The Economic and Social Life of Roman Africa

Most of the fertile land of Africa Vetus was bought by speculating Roman noblemen after it was confiscated from the Cartheginians. Africa was notorious for having the largest latifundia in Rome. By the first century after Christ, the large estates had been divided into individual holding owned by private landowners, the largest landowner being the emperor. Peasants usually lived on a persons land, farming it at the cost of one third their produce and a few days work at the landowners home farm.

Many cities' ruins seem to contain only comparatively rich houses, suggesting they were used mostly as centers of assembly and entertainment by the country population. One sixth of the population of North Africa lived in a town of some type or another. Most of those who lived in town did so by profiting off the labor of the five sixths who did not.
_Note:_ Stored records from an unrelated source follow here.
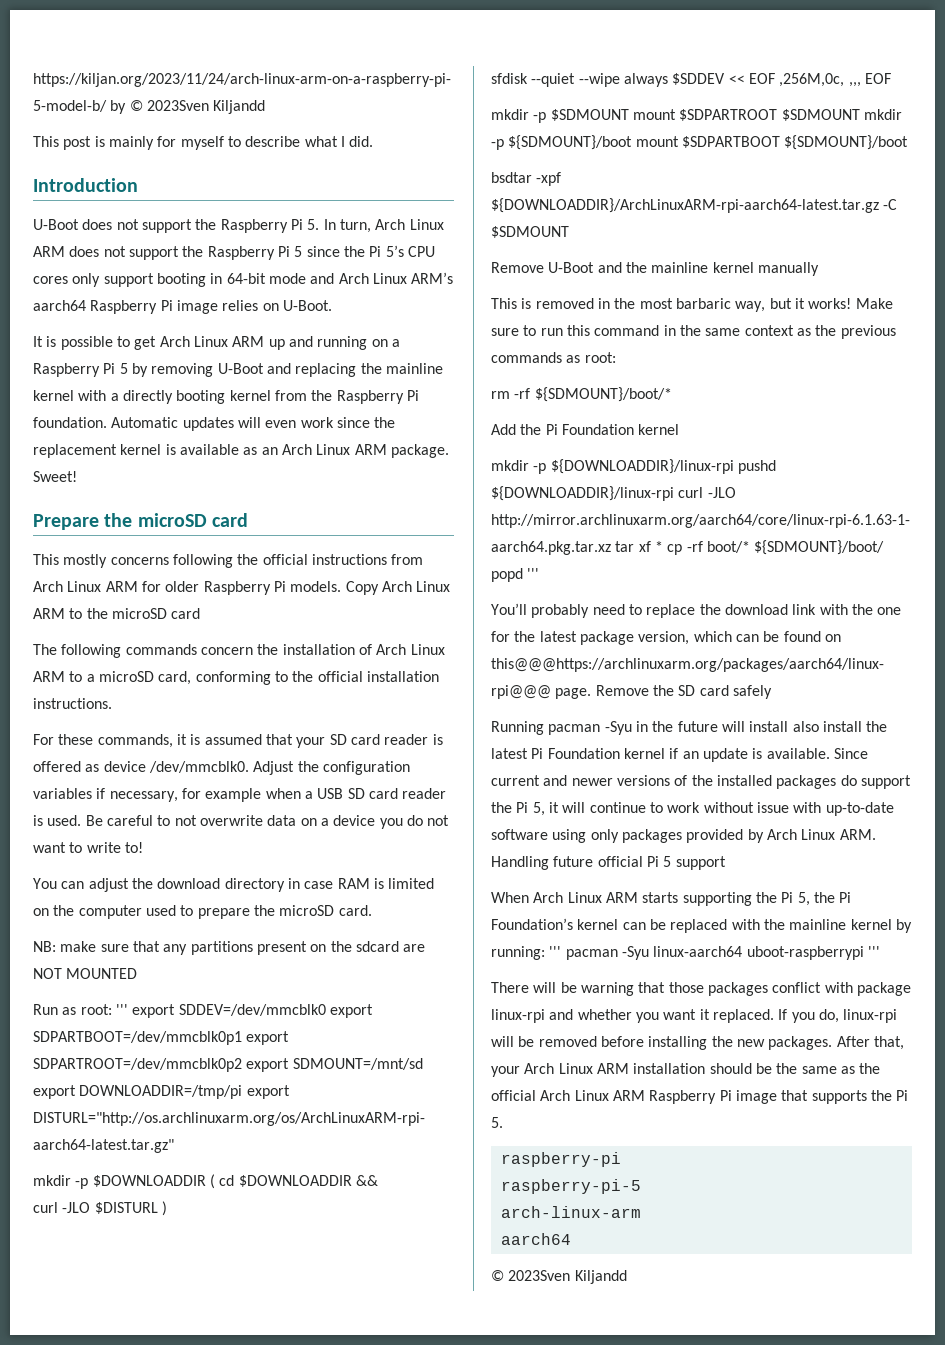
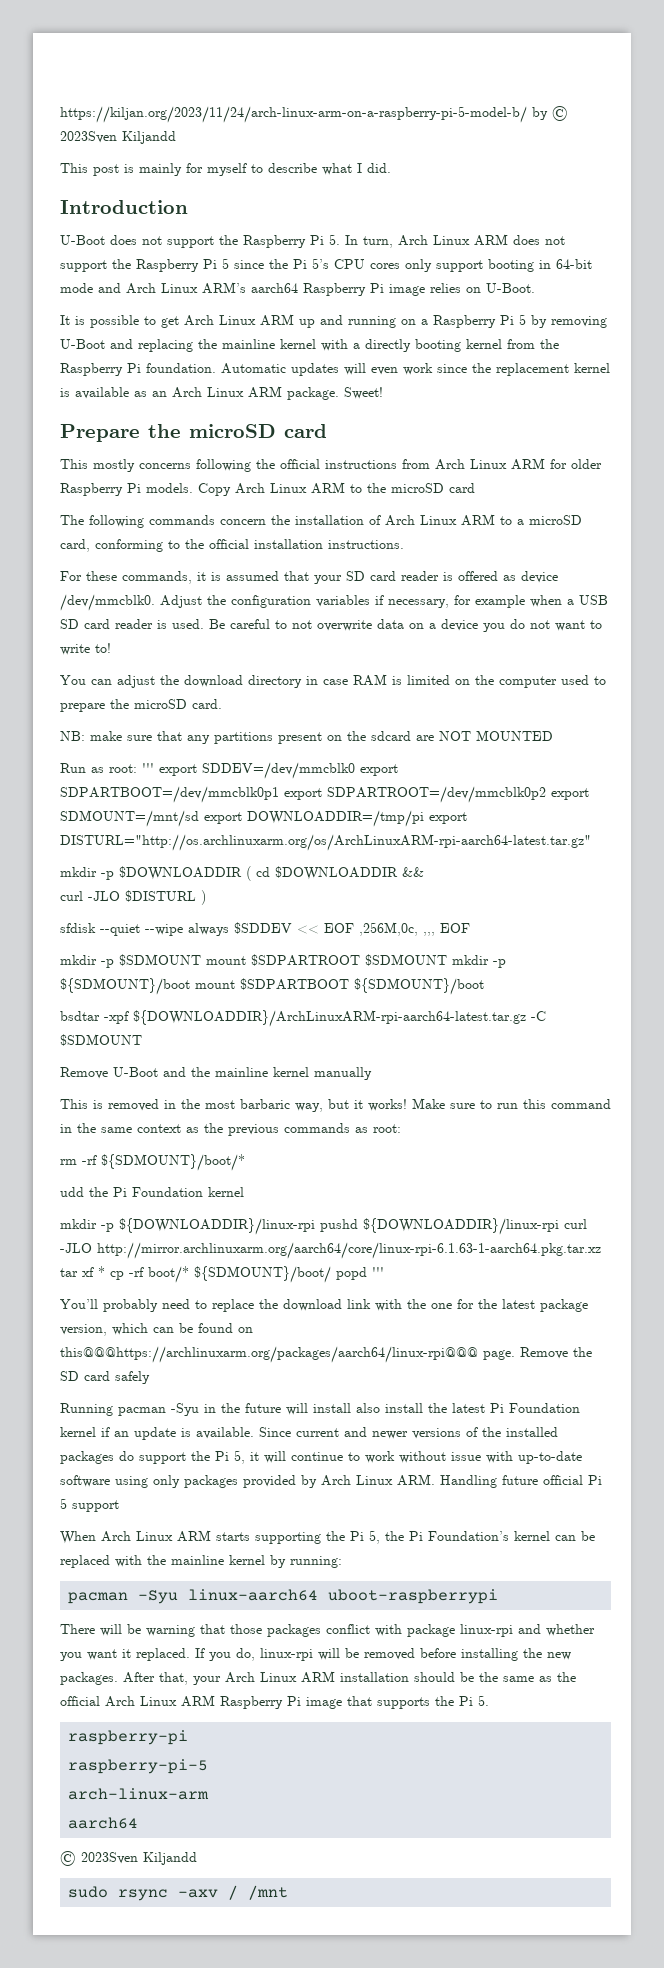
- Add the Pi Foundation kernel
+ udd the Pi Foundation kernel
- When Arch Linux ARM starts supporting the Pi 5, the Pi Foundation’s kernel can be replaced with the mainline kernel by running: ''' pacman -Syu linux-aarch64 uboot-raspberrypi '''
+ When Arch Linux ARM starts supporting the Pi 5, the Pi Foundation’s kernel can be replaced with the mainline kernel by running:
+ pacman -Syu linux-aarch64 uboot-raspberrypi
+ sudo rsync -axv / /mnt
Even the most modest of cities could provide that which was the hallmark of being a Roman upper class citizen; a good education. The sons of the rich and those lucky enough to have a patron were never wanting for a place to receive a primer in learning. Carthage was the place of higher education in Africa, but most aspired to travel to the Italian mainland or study in Athens.

By the third century after Christ, five to six hundred cities dotted the African province. Most cities could be classified as one of the following:

Coast cities made up the majority of metropolitan life in Africa. The only large inland cities were Volubilis, Juba’s old capital in the far west, Cirta, strategically placed on a major crossroads, and Thysdrus, in the heart of the olive groves of Tunisia.